Inge und Nicole Schoeller können jede Menge gefährlicher Situationen, die sich an der Zufahrt zu ihrem Grundstück zugetragen haben, aufzählen. "Überqueren Sie hier mal mit zwei kleinen Kindern die Straße, um zum gegenüberliegenden Fahrradweg zu kommen", sagt die 44-Jährige. Da könne man nur hoffen, dass keines stolpert und hinfällt. Außerdem müssen ihr Mann und auch der benachbarte Kirschenanbauer oft mit dem Traktor plus Anhänger auf die Straße einbiegen. Das sei jedesmal ein Wagnis, ein Blindflug wegen mangelnder Sicht. "Es grenzt an ein Wunder, dass noch nicht mehr passiert ist", finden die zwei Frauen.

 

Mehrfach bei den Behörden

 

Schon mehrfach hätten sie versucht, bei der zuständigen Behörde am Landratsamt Forchheim ein Tempolimit zu erwirken, seien jedoch immer abgeblockt worden. Auch die Verkehrspolizei kenne die schwierige Lage, könne aber offenkundig auch nichts machen.

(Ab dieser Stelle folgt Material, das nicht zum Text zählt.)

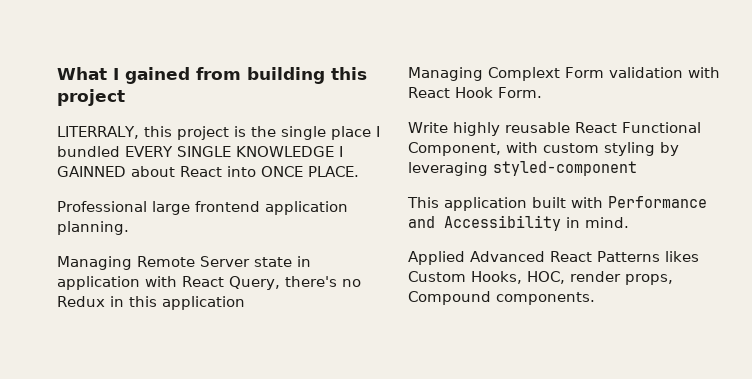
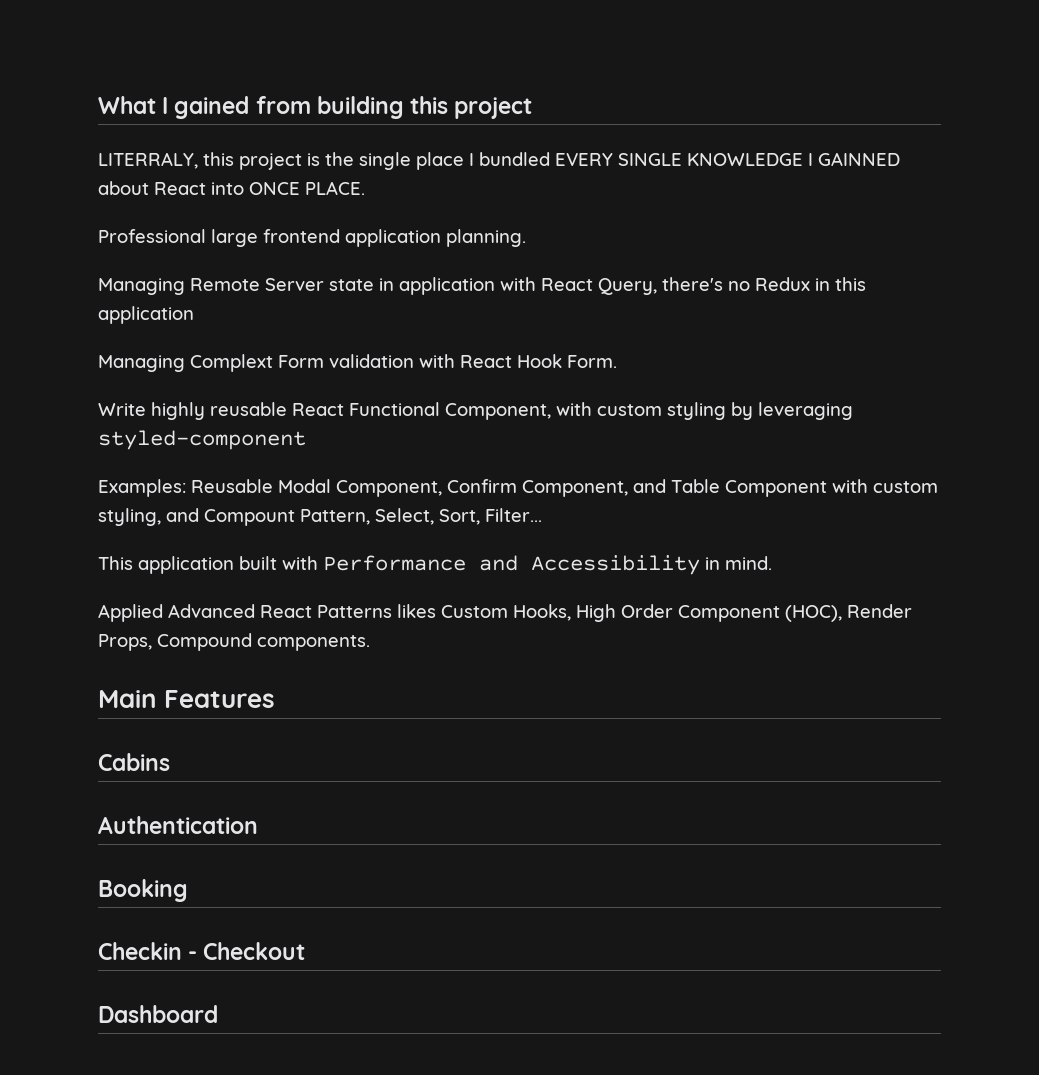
+ Examples: Reusable Modal Component, Confirm Component, and Table Component with custom styling, and Compount Pattern, Select, Sort, Filter...
- Applied Advanced React Patterns likes Custom Hooks, HOC, render props, Compound components.
+ Applied Advanced React Patterns likes Custom Hooks, High Order Component (HOC), Render Props, Compound components.
+ Main Features
+ Cabins
+ Authentication
+ Booking
+ Checkin - Checkout
+ Dashboard

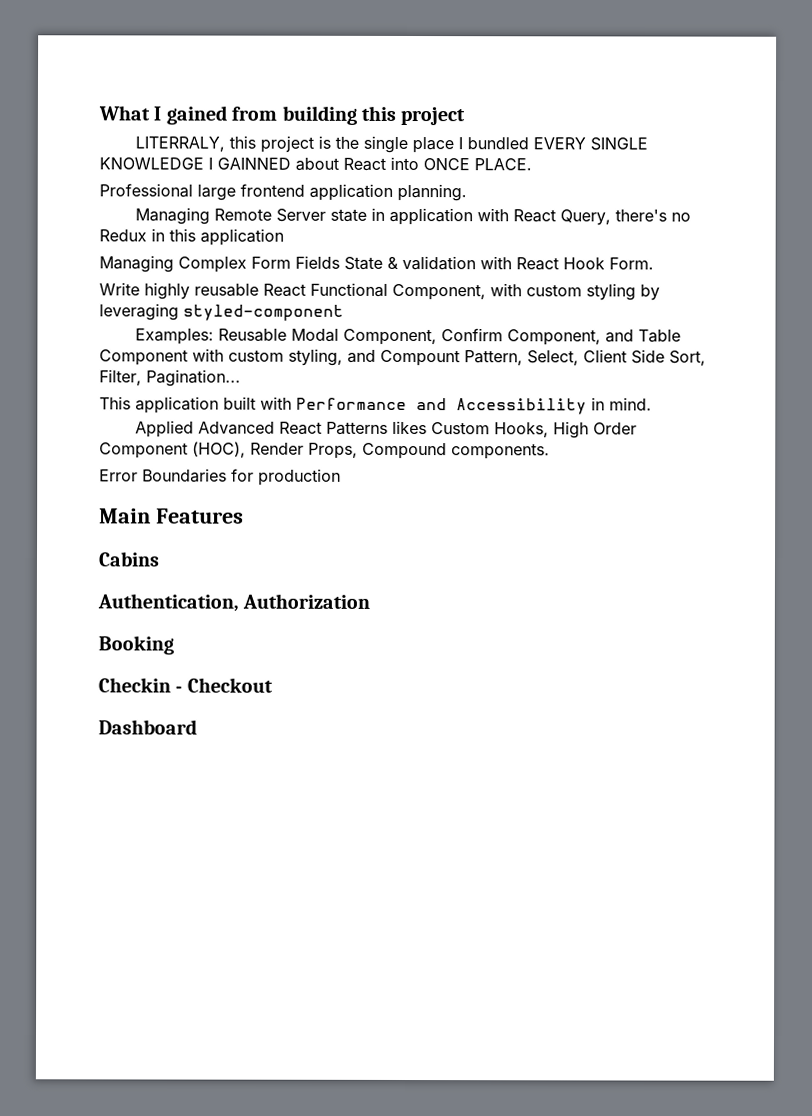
- Managing Complext Form validation with React Hook Form.
+ Managing Complex Form Fields State & validation with React Hook Form.
- Examples: Reusable Modal Component, Confirm Component, and Table Component with custom styling, and Compount Pattern, Select, Sort, Filter...
+ Examples: Reusable Modal Component, Confirm Component, and Table Component with custom styling, and Compount Pattern, Select, Client Side Sort, Filter, Pagination...
+ Error Boundaries for production
- Authentication
+ Authentication, Authorization

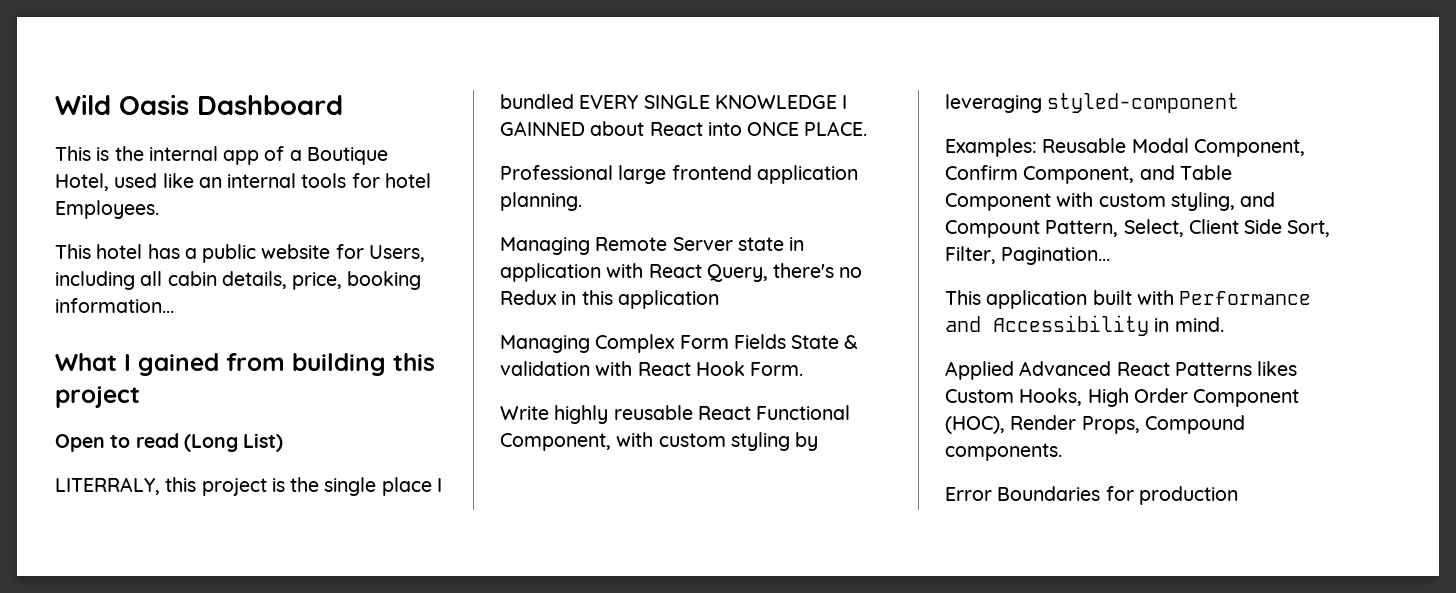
+ Wild Oasis Dashboard
+ This is the internal app of a Boutique Hotel, used like an internal tools for hotel Employees.
+ This hotel has a public website for Users, including all cabin details, price, booking information...
+ Open to read (Long List)
- Main Features
- Cabins
- Authentication, Authorization
- Booking
- Checkin - Checkout
- Dashboard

Kathrin Schürr von der Pressestelle des Landratsamtes bestätigt auf Nachfrage der Nordbayerischen Nachrichten, dass die Unfallkommission bereits mehrmals vor Ort gewesen sei. Vertreter des Landratsamtes, des Tiefbauamtes, der Polizei und des Staatlichen Bauamtes, zuständig für die Staatsstraße, hätten sich die Situation vor dem Anwesen der Schoellers angeschaut. Die Fachleute seien zum Ergebnis gekommen, dass eine Tempobeschränkung auf 70 km/h dort nicht nötig sei. Man habe aber ein Gefahrenzeichen "Achtung Ausfahrt" aufgestellt. Nach dem jüngsten Unfall aber werde die Kommission die Situation nochmal neu bewerten, versichert die Pressesprecherin.

"Dieses Schild "Achtung Ausfahrt" wird von fast allen Auto- und Motorradfahrern einfach ignoriert", ist die leidvolle Erfahrung der Schoellers. Außerdem: "Meine Enkel sind, als sie Führerschein gemacht haben, oft mit ihren Fahrlehrern hier bei uns vorbeigefahren. Kein einziger hat sie auf dieses Gefahrenzeichen hingewiesen oder hat gesagt, dass man hier langsamer fahren sollte", weiß Inge Schoeller.

Die beiden Frauen fühlen sich mit der schwierigen Verkehrssituation allein gelassen. "Wir können uns doch nicht in Luft auflösen, wir müssen doch aus unserem Grundstück herausfahren." Sie fragen sich nun: "Muss noch mehr passieren, damit der Verkehr auf diesem Straßenstück endlich abgebremst wird?"